July 17, 1991|By James Bock

Family violence has reached epidemic proportions in Maryland, and government efforts must be reorganized to deal with it, according to an 18-month study by a group of local experts.

"Broken Bodies, Broken Spirits," the report written for the Goldseker Foundation by the Family Violence Coalition, found that last year:

* About 16,000 cases of spousal assault were reported in Maryland. The vast majority of victims were women.

* Nearly 25,000 cases of child maltreatment -- 9,504 for physical abuse, 4,003 for sexual abuse and 11,438 for neglect -- were investigated in the state.

* Seventy women were killed by their partners in Maryland.

The coalition found that domestic violence, child abuse and crime often are interrelated, but these typically are treated separately by bureaucracies acting in isolation.

The report proposes that Maryland develop a model program for dealing with family violence -- from the classroom to the courtroom.

"People have been working on pieces of the problem.
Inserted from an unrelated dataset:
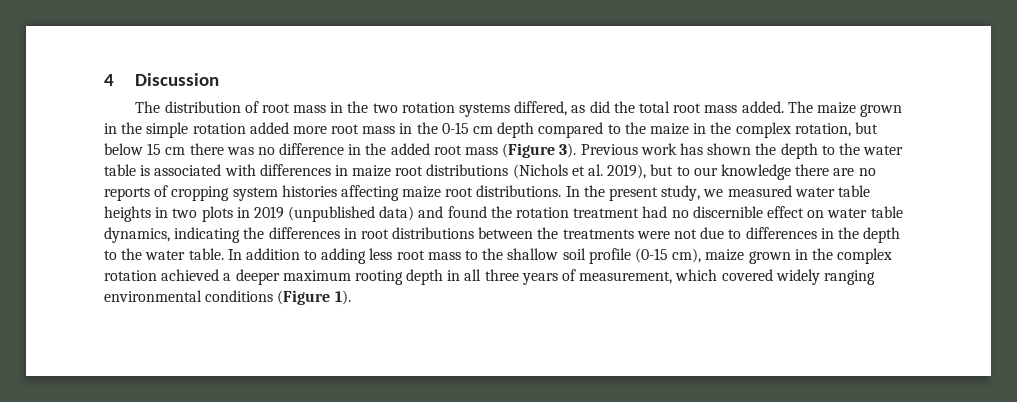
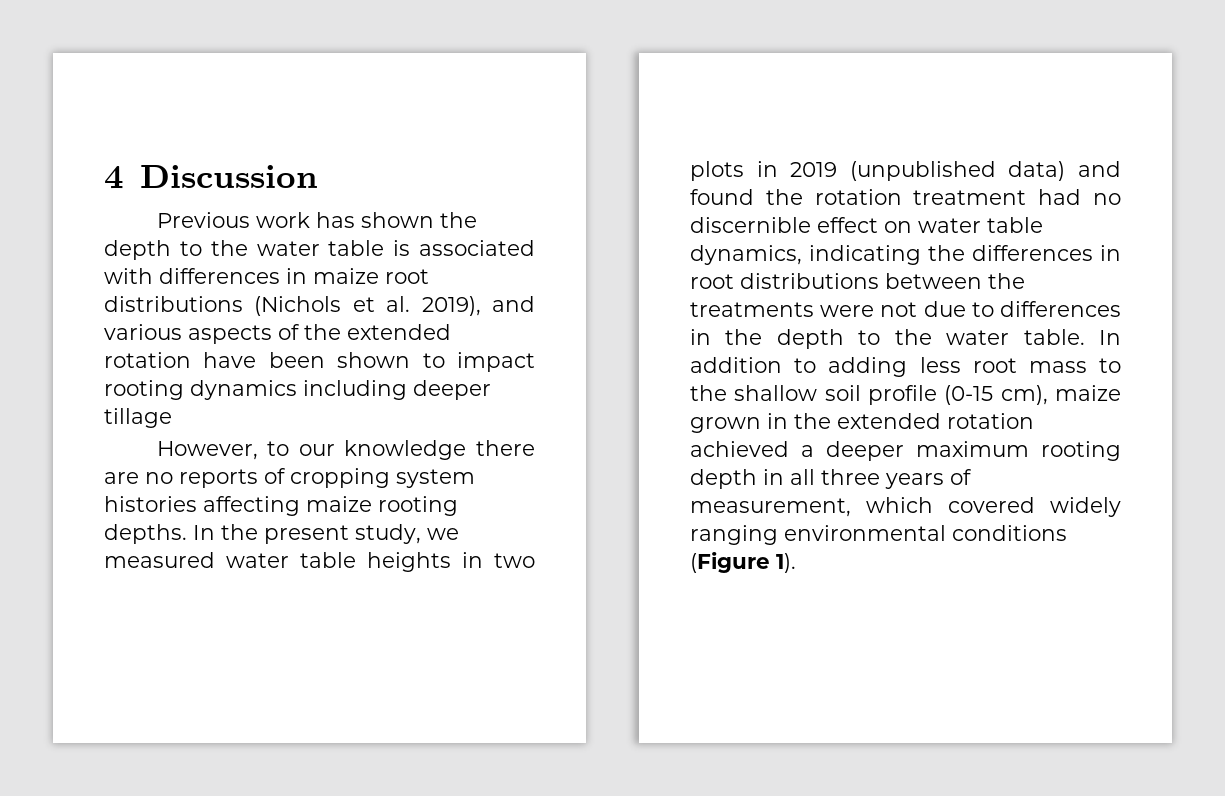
- The distribution of root mass in the two rotation systems differed, as did the total root mass added. The maize grown in the simple rotation added more root mass in the 0-15 cm depth compared to the maize in the complex rotation, but below 15 cm there was no difference in the added root mass (Figure 3). Previous work has shown the depth to the water table is associated with differences in maize root distributions (Nichols et al. 2019), but to our knowledge there are no reports of cropping system histories affecting maize root distributions.
+ Previous work has shown the depth to the water table is associated with differences in maize root distributions (Nichols et al. 2019), and various aspects of the extended rotation have been shown to impact rooting dynamics including deeper tillage
+ However, to our knowledge there are no reports of cropping system histories affecting maize rooting depths.
- In addition to adding less root mass to the shallow soil profile (0-15 cm), maize grown in the complex rotation achieved a deeper maximum rooting depth in all three years of measurement, which covered widely ranging environmental conditions (Figure 1).
+ In addition to adding less root mass to the shallow soil profile (0-15 cm), maize grown in the extended rotation achieved a deeper maximum rooting depth in all three years of measurement, which covered widely ranging environmental conditions (Figure 1).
There is no state with a comprehensive program in place," said Michael Cenci, assistant executive director of Family and Children's Services of Central Maryland and a member of the group.
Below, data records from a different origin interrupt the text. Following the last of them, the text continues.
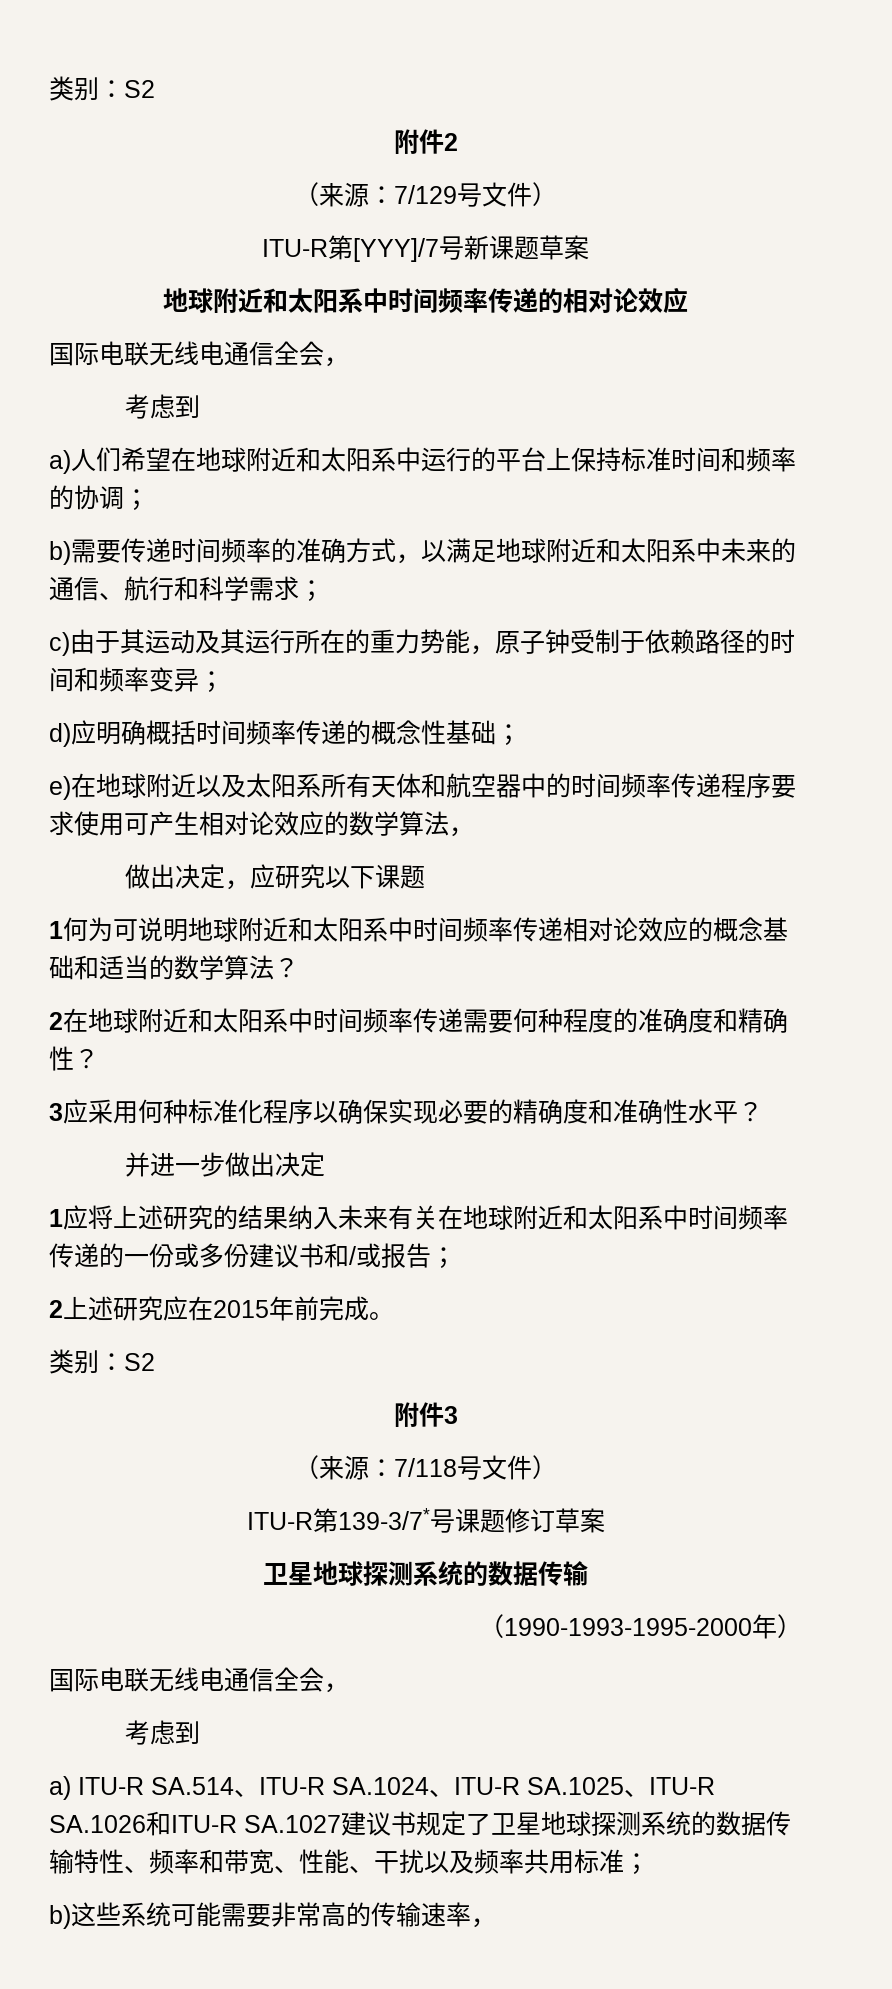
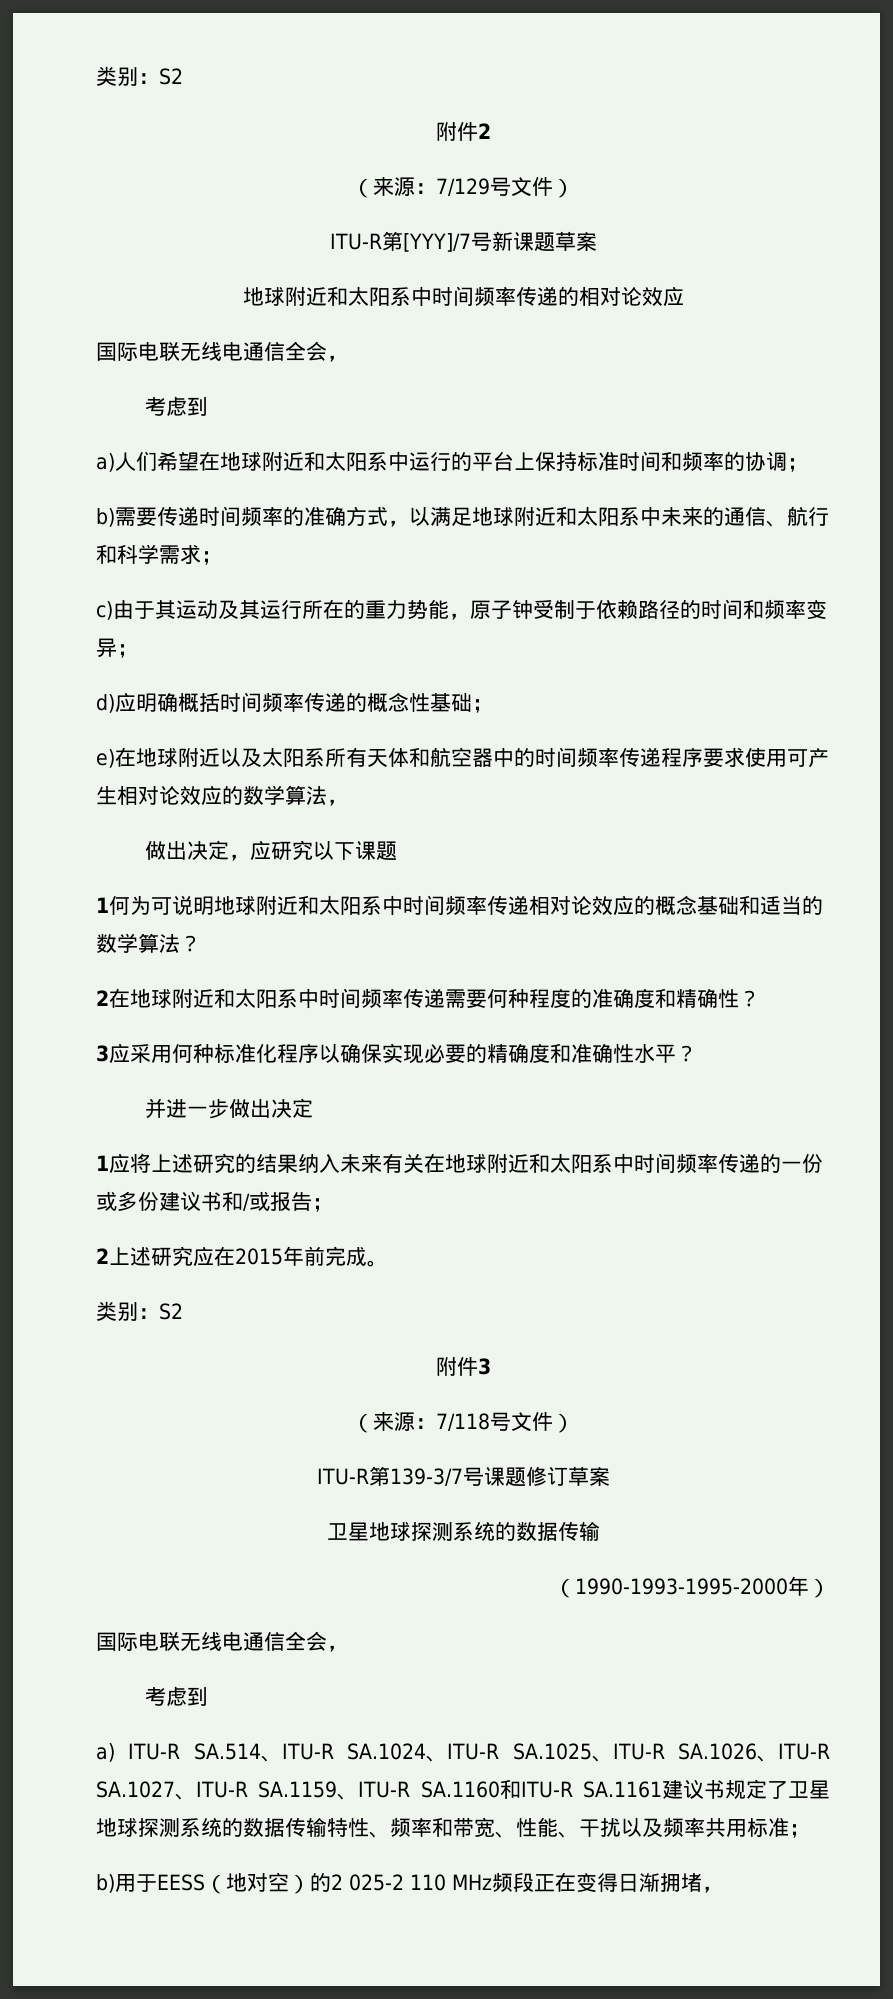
- ITU-R第139-3/7*号课题修订草案
+ ITU-R第139-3/7号课题修订草案
- a) ITU-R SA.514、ITU-R SA.1024、ITU-R SA.1025、ITU-R SA.1026和ITU-R SA.1027建议书规定了卫星地球探测系统的数据传输特性、频率和带宽、性能、干扰以及频率共用标准；
+ a) ITU-R SA.514、ITU-R SA.1024、ITU-R SA.1025、ITU-R SA.1026、ITU-R SA.1027、ITU-R SA.1159、ITU-R SA.1160和ITU-R SA.1161建议书规定了卫星地球探测系统的数据传输特性、频率和带宽、性能、干扰以及频率共用标准；
- b)这些系统可能需要非常高的传输速率，
+ b)用于EESS（地对空）的2 025-2 110 MHz频段正在变得日渐拥堵，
"We're really a pioneer," said Elaine R. Fisher, executive director of Parents Anonymous of Maryland and a coalition member. "We're unique in pulling together all aspects of family violence."

Nancy S. Grasmick, Maryland's special secretary for children, youth and families, said the state would use the report as a "blueprint" for increasing coordination among agencies to deal more effectively with family violence.

"I really applaud the effort," Dr. Grasmick said.

The coalition did not say where additional money to mount an attack on family violence would come from. It admitted that a comprehensive approach would be expensive but contended that the costs of crime and lost productivity due to untreated family violence are much greater.

"There has not been a lot of funding put into prevention, where we think the greatest savings to society and people would occur. Dollars get drained into crises," Mr. Cenci said.

Ms. Fisher said the coalition must convince Marylanders that family violence strips children of their self-worth and, as research shows, may lead them to delinquency and crime.

"You pay for it in tax dollars every time a bigger prison is built, and you pay for it when your children go out on the street and you worry they may be the next victim of someone who has no conscience," she said.

Family violence "crosses all social and economic barriers," said Melissa McC. Warlow, project director for the study. "However, TC when there are stresses, if there's not enough to eat or no place to live, that may push it further in some neighborhoods."

Ms. Fisher said that as the economy has worsened this year, calls from abusers to the Parents Anonymous hot line have increased.

"People are stressed out and haven't learned how to deal with their problems," she said. "They learned from their own childhoods that when something awful happens, you hit on somebody else."

National studies have shown that in 70 percent of families where women are battered, children are physically abused as well. Children who are abused are more likely to grow up to be adults who batter their own children, the report says.

Domestic violence "is not a women's issue, it's not a children's issue, it's a family issue and it goes from generation to generation," Ms. Fisher said.

Among the group's recommendations are that:

* Courts be given greater authority to protect child and adult victims of abuse. Twenty percent of domestic assaults in Maryland occur after a woman has separated from her partner, the report says.

* All juvenile offenders be interviewed to see if they have been abused, and offered treatment, if needed.

* Hospitals and schools routinely identify and document cases of abuse and refer victims for treatment.

* Employers offer child and spouse abusers the counseling and other help that many now give alcoholics and drug abusers.

More shelter beds are needed for women and children, the coalitionsaid. Nearly a quarter of the 4,800 homeless people in Maryland on any given night are women and children who have fled violence at home, the report said. But 10 of the state's 23 counties have no shelters for battered women.

The state spends $1.4 million a year on 18 shelters for victims of family violence, the study said. "In [fiscal year 1990], the Baltimore Zoo spent twice as much money to care for animals as the state spent to provide safety for women and children in all 18 shelters," it added.